» Dataset records
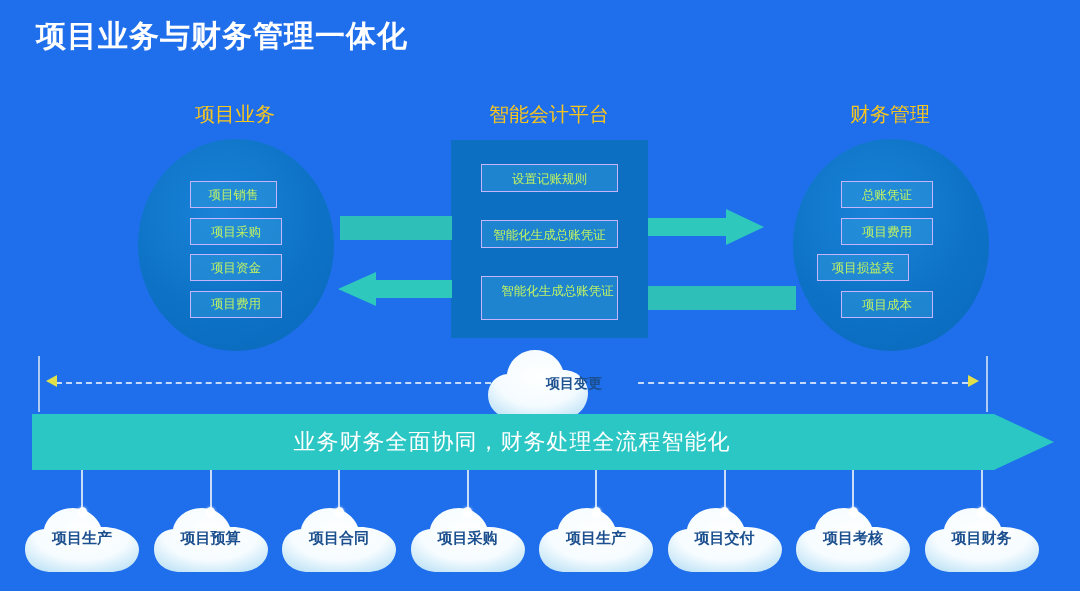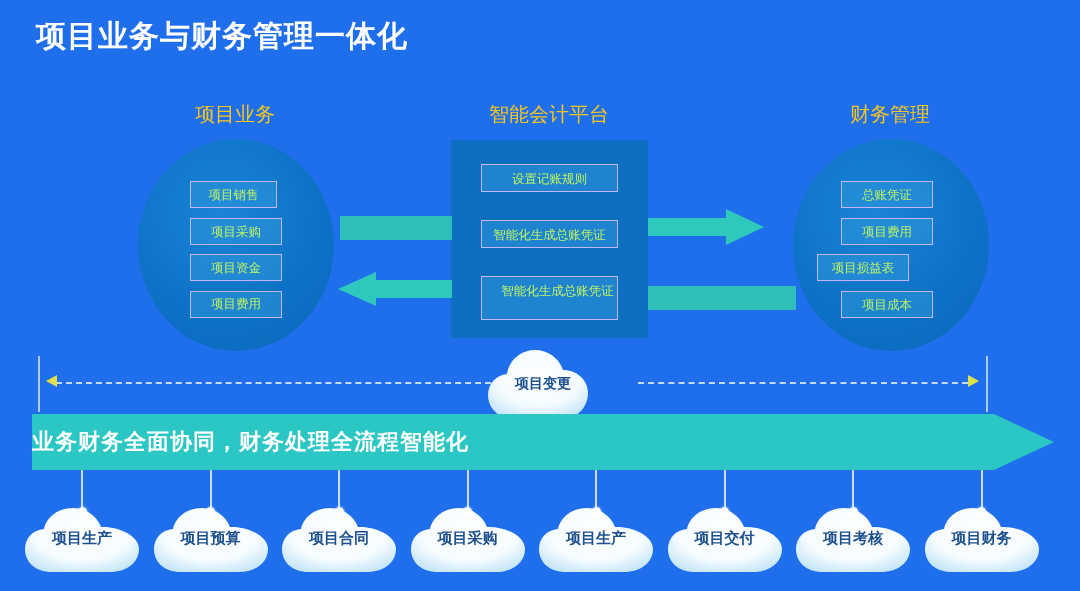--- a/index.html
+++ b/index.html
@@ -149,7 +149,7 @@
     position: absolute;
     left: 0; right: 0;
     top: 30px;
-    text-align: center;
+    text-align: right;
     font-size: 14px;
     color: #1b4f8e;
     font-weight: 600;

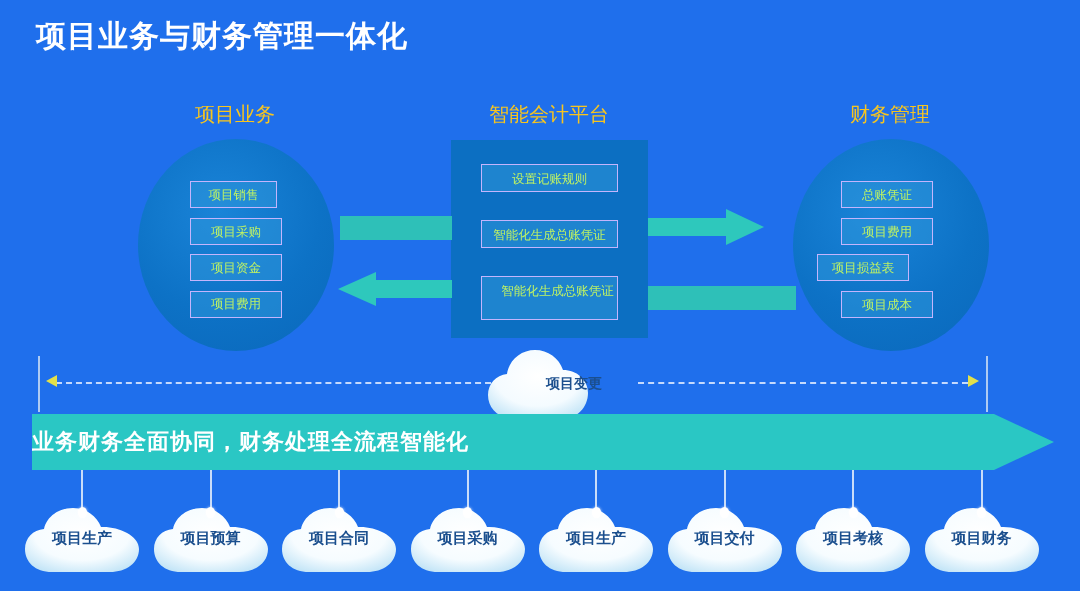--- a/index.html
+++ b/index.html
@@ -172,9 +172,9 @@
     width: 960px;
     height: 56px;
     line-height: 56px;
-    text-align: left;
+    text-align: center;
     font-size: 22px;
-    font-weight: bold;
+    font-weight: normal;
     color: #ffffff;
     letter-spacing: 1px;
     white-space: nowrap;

» What to produce
Return all entries preceding this task exactly as they stand, leaving any picture out.

» Task solution
--- a/index.html
+++ b/index.html
@@ -149,7 +149,7 @@
     position: absolute;
     left: 0; right: 0;
     top: 30px;
-    text-align: center;
+    text-align: right;
     font-size: 14px;
     color: #1b4f8e;
     font-weight: 600;

--- a/index.html
+++ b/index.html
@@ -172,9 +172,9 @@
     width: 960px;
     height: 56px;
     line-height: 56px;
-    text-align: left;
+    text-align: center;
     font-size: 22px;
-    font-weight: bold;
+    font-weight: normal;
     color: #ffffff;
     letter-spacing: 1px;
     white-space: nowrap;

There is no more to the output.